【新時代のグランドツアラー対決】ポルシェ・タイカン vs ポールスター1 vs メルセデスAMG GT 63 S 前編

公開 : 2020.04.04 07:20

英国では2035年までの内燃機関モデル販売禁止が発表されましたが、未来にロングツーリングの楽しみは残されていないのでしょうか? 今回はそんな懸念に答えを見つけるべく、ポルシェ初のEVとポールスター、そしてAMGの3台のグランドツアラーで旅に出ました。

もくじ

10年程度では解決不能?
未来にもロングツーリングの楽しみ
場所を選ばないグランドツアラー
電動ハイブリッドGT代表
スペックシートが語る実力
洗練された高級感

10年程度では解決不能?

イギリスの官庁街、ホワイトホールから今月初めにもたらされたニュースは、われわれクルマ好きの多くが恐れて来た内燃機関に対する死刑宣告のようなものだった

だからこそ、エンジンがなければ成立しないようなモデルに残された日々も残りわずかだと思ったのだ。

異なる種類の3台のGT。そしてルノー4。
異なる種類の3台のGT。そしてルノー4。

だが、もしかしたら単なる杞憂に終わるかも知れない。

物事に絶対などなく、なによりもこれは政策の話なのだ。

それでも、ジョンソン首相が発表した2035年までのガソリンとHVモデルの販売禁止措置が着実に進めば、世界中で内燃機関という望まれざる存在に対する環境規制が加速することになるだろう。

最後の鐘が打ち鳴らされた時には、それが内燃機関の終わりだけでなく、重要な何かの始まりを告げるものであることを望むしかない。

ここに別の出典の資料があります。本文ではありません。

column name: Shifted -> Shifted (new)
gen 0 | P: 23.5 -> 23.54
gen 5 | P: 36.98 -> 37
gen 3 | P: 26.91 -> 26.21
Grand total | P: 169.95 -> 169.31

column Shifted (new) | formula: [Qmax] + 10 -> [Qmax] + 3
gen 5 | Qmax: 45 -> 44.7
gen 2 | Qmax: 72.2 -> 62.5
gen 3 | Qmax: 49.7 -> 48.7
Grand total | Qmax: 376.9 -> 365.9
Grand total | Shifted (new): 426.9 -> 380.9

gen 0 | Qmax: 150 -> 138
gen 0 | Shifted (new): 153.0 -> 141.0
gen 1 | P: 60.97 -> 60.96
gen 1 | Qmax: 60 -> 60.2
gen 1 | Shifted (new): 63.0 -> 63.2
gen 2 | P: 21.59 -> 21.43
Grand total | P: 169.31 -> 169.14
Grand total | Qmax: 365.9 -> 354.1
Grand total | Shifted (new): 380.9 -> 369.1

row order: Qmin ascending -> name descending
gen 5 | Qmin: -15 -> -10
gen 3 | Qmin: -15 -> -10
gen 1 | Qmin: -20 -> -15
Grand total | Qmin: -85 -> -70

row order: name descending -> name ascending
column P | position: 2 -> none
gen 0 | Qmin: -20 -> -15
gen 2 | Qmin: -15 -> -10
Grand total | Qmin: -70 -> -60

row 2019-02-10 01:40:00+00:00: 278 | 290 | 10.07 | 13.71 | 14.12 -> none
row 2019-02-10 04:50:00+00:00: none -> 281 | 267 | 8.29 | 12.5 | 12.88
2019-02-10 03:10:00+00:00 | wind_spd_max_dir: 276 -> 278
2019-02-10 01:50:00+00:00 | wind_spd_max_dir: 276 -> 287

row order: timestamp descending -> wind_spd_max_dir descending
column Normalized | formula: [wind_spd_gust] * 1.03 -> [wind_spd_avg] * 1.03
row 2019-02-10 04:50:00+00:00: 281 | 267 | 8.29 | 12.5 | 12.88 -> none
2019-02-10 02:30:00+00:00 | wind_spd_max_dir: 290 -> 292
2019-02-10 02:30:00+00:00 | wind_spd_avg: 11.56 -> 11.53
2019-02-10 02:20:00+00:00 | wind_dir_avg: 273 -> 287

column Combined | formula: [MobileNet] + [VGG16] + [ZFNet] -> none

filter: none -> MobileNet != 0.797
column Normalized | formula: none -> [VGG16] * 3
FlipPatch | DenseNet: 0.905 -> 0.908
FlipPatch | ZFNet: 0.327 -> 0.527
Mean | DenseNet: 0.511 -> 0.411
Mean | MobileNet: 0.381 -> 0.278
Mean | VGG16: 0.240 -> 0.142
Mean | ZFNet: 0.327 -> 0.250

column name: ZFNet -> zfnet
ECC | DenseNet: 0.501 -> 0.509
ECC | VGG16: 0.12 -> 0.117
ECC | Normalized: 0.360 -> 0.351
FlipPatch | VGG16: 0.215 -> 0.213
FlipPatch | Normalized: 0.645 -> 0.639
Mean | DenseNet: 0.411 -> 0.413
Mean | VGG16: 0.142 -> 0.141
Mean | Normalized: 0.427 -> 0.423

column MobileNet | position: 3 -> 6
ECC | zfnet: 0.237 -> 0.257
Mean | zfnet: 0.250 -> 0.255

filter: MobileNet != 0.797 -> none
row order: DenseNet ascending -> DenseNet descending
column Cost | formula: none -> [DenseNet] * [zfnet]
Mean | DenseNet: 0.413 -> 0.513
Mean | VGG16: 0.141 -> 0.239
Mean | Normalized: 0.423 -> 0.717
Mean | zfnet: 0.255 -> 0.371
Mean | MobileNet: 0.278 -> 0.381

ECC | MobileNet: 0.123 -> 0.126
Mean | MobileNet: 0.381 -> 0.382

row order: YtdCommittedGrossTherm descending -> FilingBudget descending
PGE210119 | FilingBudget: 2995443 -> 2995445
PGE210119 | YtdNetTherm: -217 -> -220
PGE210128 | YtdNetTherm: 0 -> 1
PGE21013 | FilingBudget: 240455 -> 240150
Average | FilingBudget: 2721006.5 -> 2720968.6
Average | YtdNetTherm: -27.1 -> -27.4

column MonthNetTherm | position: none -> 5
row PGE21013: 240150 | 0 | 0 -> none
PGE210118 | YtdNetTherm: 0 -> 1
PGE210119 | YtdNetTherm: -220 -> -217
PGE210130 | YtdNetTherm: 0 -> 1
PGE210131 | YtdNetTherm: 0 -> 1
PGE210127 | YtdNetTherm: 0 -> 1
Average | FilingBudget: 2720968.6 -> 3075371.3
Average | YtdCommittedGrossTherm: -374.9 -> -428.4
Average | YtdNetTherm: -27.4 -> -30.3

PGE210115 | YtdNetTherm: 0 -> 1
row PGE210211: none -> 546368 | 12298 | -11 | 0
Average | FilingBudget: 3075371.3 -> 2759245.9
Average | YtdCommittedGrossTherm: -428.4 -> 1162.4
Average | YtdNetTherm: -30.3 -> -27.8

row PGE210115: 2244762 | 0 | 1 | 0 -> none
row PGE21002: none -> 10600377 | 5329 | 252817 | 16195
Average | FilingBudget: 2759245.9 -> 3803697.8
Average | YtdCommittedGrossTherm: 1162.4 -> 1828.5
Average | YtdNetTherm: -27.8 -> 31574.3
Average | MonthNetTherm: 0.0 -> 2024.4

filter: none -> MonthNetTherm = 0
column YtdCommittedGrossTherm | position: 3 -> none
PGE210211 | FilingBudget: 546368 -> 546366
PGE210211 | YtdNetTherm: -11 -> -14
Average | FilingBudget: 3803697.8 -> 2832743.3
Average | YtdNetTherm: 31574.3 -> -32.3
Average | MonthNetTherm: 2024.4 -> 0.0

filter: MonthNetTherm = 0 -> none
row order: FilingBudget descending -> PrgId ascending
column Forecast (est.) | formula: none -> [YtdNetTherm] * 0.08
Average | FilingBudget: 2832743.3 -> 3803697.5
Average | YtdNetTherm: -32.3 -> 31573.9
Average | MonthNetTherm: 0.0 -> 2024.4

いまから15年後、新車市場に内燃機関の存在する余地がまったく残されていないとすれば、少なくともこの政策がEVの技術開発を促進することになるのは間違いないだろう。

そして、間違いなくそうでなければならないのだ。

それでも、20世紀が残した遺産とでも言うべきこれほど多種多様なモデルを、どうやってバッテリーと電気モーター、そして十分ではない公共の充電ステーションで支えることが出来るのか、想像することすら難しい。

これから10年程度で、こうした課題のすべてを解決できないことを我々は認識する必要がある。

未来にもロングツーリングの楽しみ

さらに、市場を細かく見渡してみれば、こうした変化に直面にしても、伝統的な俊足グランドツアラー(GT)は生き残ることが出来るに違いない。

GTとはもっとも古くからあるカテゴリーのひとつであり、自動車発展の歴史と分かちがたいだけでなく、強い憧れの気持ちを引き起こす存在でもある。

新時代のグランドツアラー対決
新時代のグランドツアラー対決

すでに1世紀以上に及ぶ発展の歴史を持っているが、その間、2度の世界大戦や、複数の石油危機と経済危機を経験するとともに、1970年代初頭にはいまではLCCと呼ばれる安価な航空会社の台頭が始まっていた。

それでも、限られた時間で長距離を移動する必要に迫られた時、いまでも多くのひとびとが自分だけの空間で自ら選択したスケジュールとルートでの旅、つまりはクルマでの旅を選んでいる。

こうしたクルマでの旅を好むひとびとにとっては良いニュースだろう。

非常に現代的な最新の俊足GTにもこうした伝統は息づいており、いまや完全に定着したかに見えるこの環境負荷ゼロに向けた「ロード・トゥ・ゼロ」の政策が達成されても、好みのペースとスタイルで1日1000kmほどを旅するロングツーリングを行うことは出来るのだ。

変わらず壮麗で往来少ないナポレオン街道とフランスアルプスへと繋がる道を、新時代に相応しいEVグランドツアラー2台と、内燃機関を積んだ素晴らしい俊足GTモデルの3台で今回のような2日間のロードトリップに出てみれば、未来にも変わらぬ長距離ドライブの楽しみがあると確信出来るに違いない。